DATE: Tuesday, October 28, 1997 TAG: 9710280279 SECTION: BUSINESS PAGE: D1 EDITION: FINAL SOURCE: BY LON WAGNER, STAFF WRITER LENGTH: 53 lines
Few Hampton Roads companies took part in the Initial Public Offering boom of the mid-1990s, but one that did has grabbed national attention.
Virginia Beach-based Metro Information Services landed at No. 10 on Forbes magazine's list of the ``200 Best Small Companies.'' Forbes Nov. 3 edition carries the list.
Metro Information Services sold stock to the public for the first time in January. It garnered $34.2 million from that stock sale, and has since used the proceeds to acquire smaller companies and set up new offices.
Metro's staff of 1,900 provides consulting on information technology. The company sends its consultants to companies for 6-to-18-month stints to assist with computer programming, systems analysis and design, networking services and project management.
Metro's technology-related business falls into a broad category of many other companies on the Forbes list: one-quarter of the top 200 perform computer-related jobs, up from about one in 10 just 10 years ago.

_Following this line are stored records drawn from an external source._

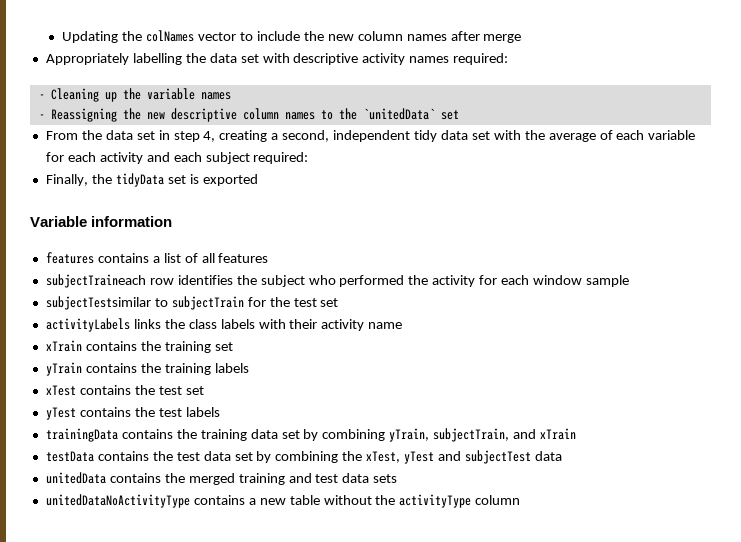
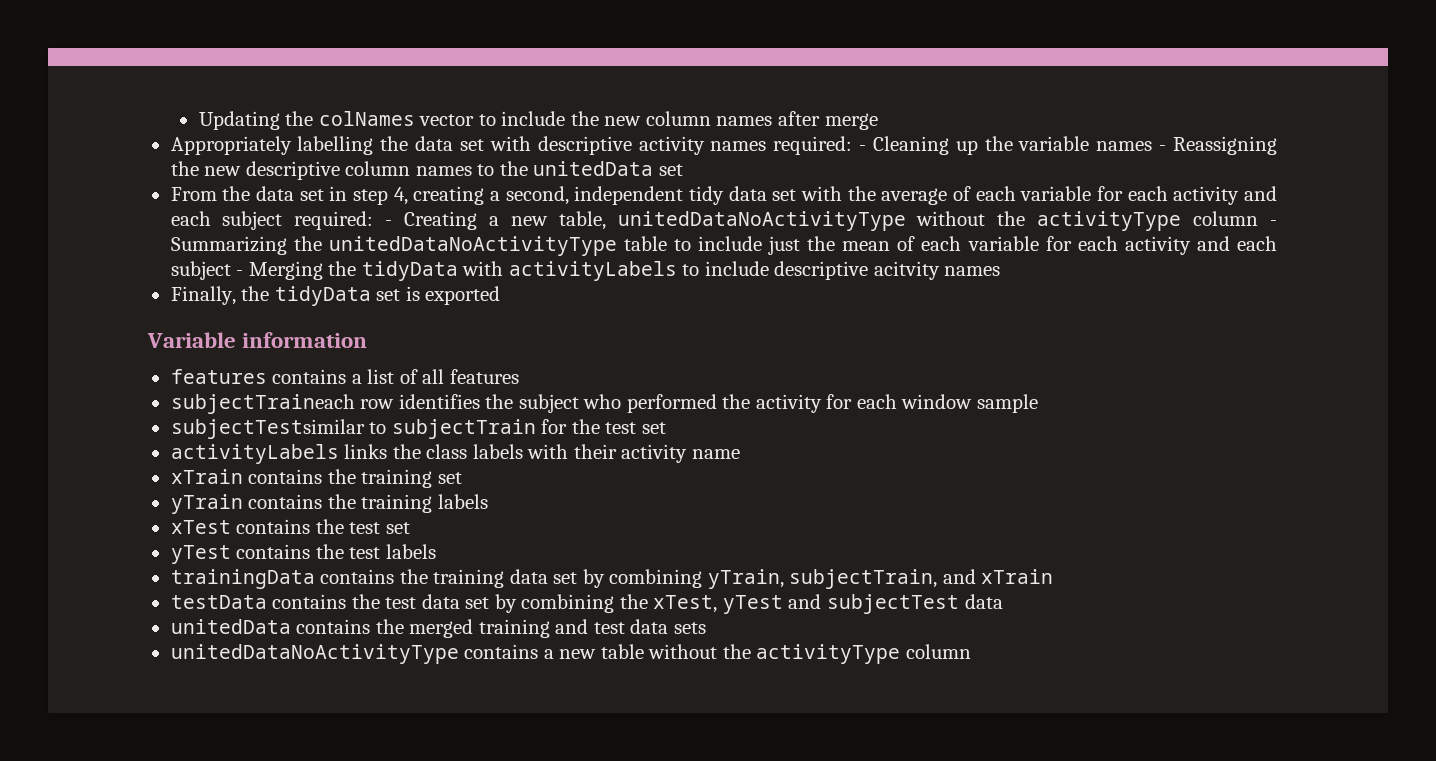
- Appropriately labelling the data set with descriptive activity names required:
- - Cleaning up the variable names
- - Reassigning the new descriptive column names to the `unitedData` set
+ Appropriately labelling the data set with descriptive activity names required: - Cleaning up the variable names - Reassigning the new descriptive column names to the unitedData set
- From the data set in step 4, creating a second, independent tidy data set with the average of each variable for each activity and each subject required:
+ From the data set in step 4, creating a second, independent tidy data set with the average of each variable for each activity and each subject required: - Creating a new table, unitedDataNoActivityType without the activityType column - Summarizing the unitedDataNoActivityType table to include just the mean of each variable for each activity and each subject - Merging the tidyData with activityLabels to include descriptive acitvity names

John H. Fain, Metro's president, said the company generally uses recognition such as making the top 10 of the Forbes list to boost the ``staff's feelings about the company.''
``Of course, it doesn't hurt dealings with the clients either,'' Fain said. ``Being a new public company, we suspect it helps us with our investors, too.''
Forbes considered 6,000 companies in compiling its list of 200. To make the list, a company had to show a five-year return-on-investment of at least 14 percent, post earnings of at least $1 million over the previous 12 months and cannot have more than $350 million in annual revenue.
Metro, according to Forbes, posted an average annual return-on-equity of 52 percent, had $6.7 million in net income over the past 12 months, and sales of $129 million.
Forbes' top three small companies were: Panavision Inc., Abacus Direct Corp., and Eagle USA Airfreight Inc.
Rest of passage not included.